Segment Start: RECORDS SHOWN

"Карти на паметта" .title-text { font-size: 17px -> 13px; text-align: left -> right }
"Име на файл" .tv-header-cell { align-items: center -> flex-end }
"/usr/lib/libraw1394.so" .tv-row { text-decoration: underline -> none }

Segment End: RECORDS SHOWN
Segment Start: RECORDS SHOWN

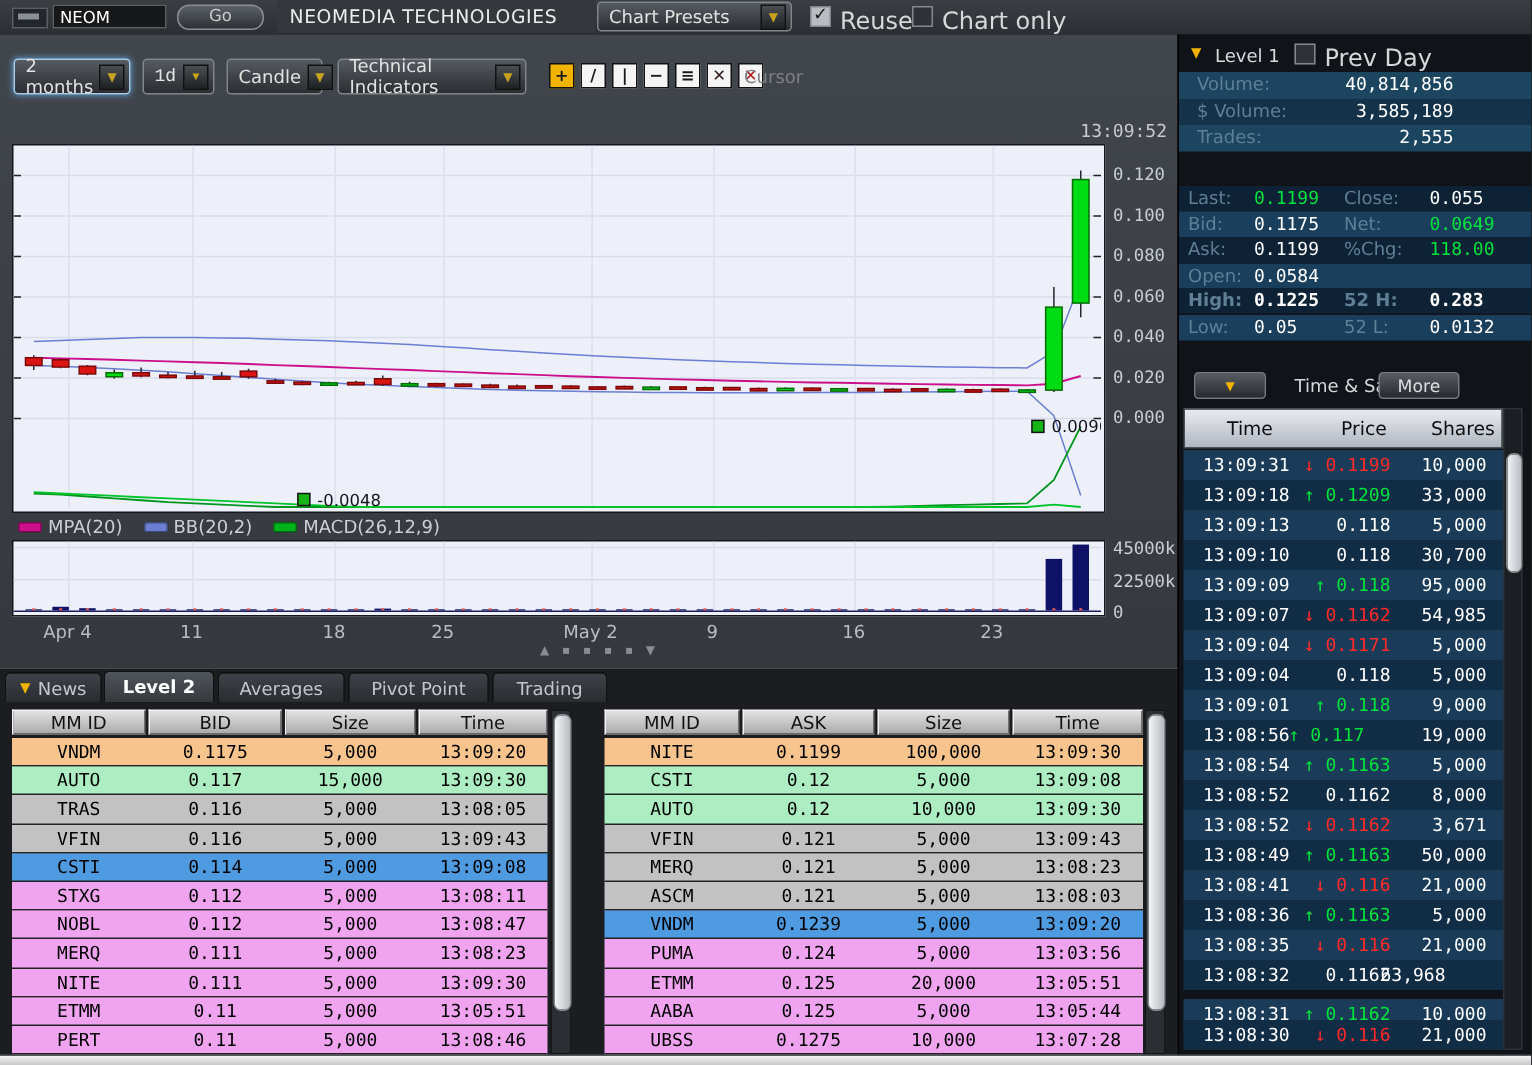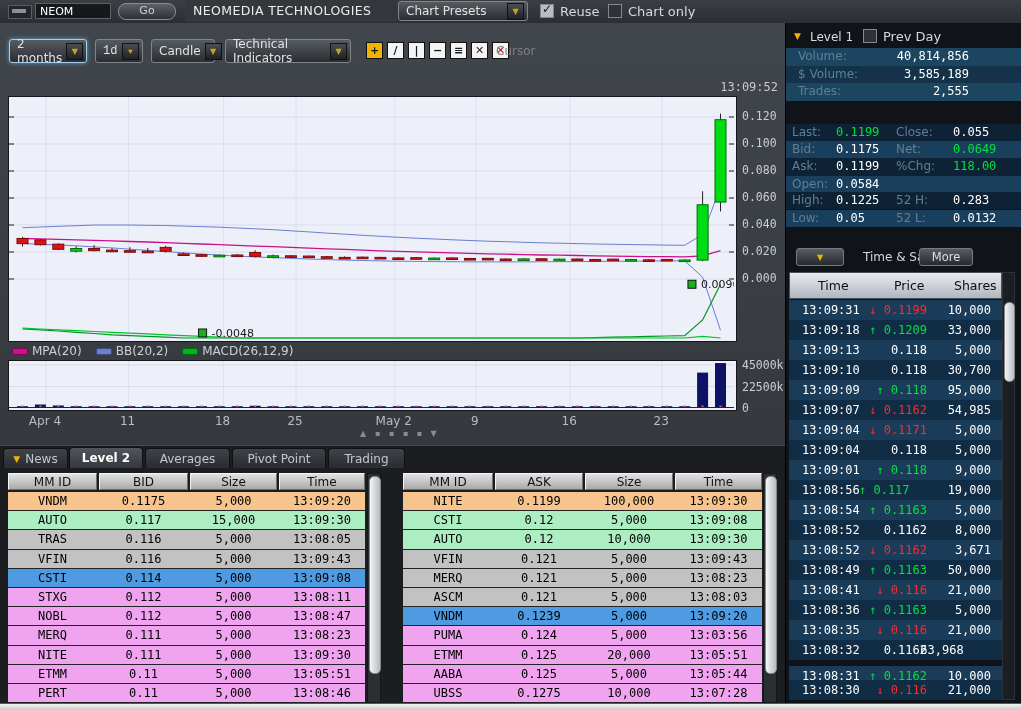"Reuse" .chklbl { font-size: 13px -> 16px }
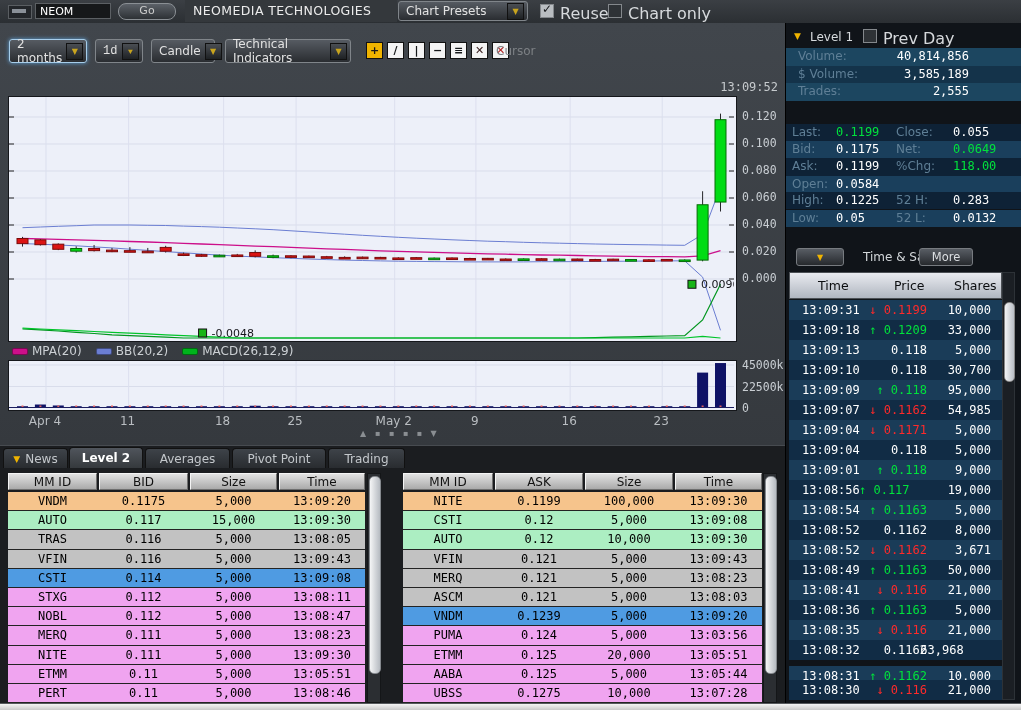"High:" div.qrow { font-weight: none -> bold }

Segment End: RECORDS SHOWN

▶ _WHAT YOU NEED TO DO_
Among the entries above, find the line with "font-size: 17px ->" and the line with "text-decoration: underline ->"; give again exactly these two lines and all lines between them.

▶ _SOLVED PROBLEM_
"Карти на паметта" .title-text { font-size: 17px -> 13px; text-align: left -> right }
"Име на файл" .tv-header-cell { align-items: center -> flex-end }
"/usr/lib/libraw1394.so" .tv-row { text-decoration: underline -> none }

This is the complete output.